**How to complete this task**
From the entries that follow, copy exactly the lines beginning at the line holding "for the dog." and continuing through the line holding "- The Legend".

**Data shown**
==================================================
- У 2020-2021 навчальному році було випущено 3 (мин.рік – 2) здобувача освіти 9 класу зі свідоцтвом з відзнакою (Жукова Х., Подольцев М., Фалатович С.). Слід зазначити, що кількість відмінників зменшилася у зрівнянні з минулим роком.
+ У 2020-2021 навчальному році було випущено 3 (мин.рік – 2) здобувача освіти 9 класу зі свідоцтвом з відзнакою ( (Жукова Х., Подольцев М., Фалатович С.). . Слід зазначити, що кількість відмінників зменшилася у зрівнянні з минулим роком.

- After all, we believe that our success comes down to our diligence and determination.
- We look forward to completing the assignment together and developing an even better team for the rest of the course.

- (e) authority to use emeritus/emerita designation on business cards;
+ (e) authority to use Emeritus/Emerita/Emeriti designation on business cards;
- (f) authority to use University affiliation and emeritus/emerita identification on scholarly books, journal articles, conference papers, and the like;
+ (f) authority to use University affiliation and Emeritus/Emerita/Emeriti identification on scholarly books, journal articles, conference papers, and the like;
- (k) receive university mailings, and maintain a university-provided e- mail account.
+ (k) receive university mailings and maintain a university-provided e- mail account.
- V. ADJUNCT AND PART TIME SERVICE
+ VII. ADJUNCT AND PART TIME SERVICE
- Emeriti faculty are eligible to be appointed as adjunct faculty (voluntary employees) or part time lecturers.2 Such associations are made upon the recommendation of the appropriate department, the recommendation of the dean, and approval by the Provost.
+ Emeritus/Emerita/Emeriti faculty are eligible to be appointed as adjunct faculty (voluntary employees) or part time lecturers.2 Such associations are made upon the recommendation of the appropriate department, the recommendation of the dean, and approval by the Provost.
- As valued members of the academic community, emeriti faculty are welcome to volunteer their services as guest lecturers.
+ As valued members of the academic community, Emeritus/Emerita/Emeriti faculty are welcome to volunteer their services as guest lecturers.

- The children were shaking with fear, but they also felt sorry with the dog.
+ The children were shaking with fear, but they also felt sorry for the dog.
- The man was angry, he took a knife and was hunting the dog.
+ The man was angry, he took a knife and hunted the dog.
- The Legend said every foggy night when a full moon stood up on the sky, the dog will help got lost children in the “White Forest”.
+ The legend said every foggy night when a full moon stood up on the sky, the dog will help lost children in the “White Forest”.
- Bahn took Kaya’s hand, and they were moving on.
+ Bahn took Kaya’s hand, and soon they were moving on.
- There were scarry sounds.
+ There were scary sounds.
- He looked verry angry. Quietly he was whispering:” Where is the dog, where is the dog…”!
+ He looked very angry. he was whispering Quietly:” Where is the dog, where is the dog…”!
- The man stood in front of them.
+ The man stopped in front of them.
==================================================
**Task answer**
+ The children were shaking with fear, but they also felt sorry for the dog.
- The man was angry, he took a knife and was hunting the dog.
+ The man was angry, he took a knife and hunted the dog.
- The Legend said every foggy night when a full moon stood up on the sky, the dog will help got lost children in the “White Forest”.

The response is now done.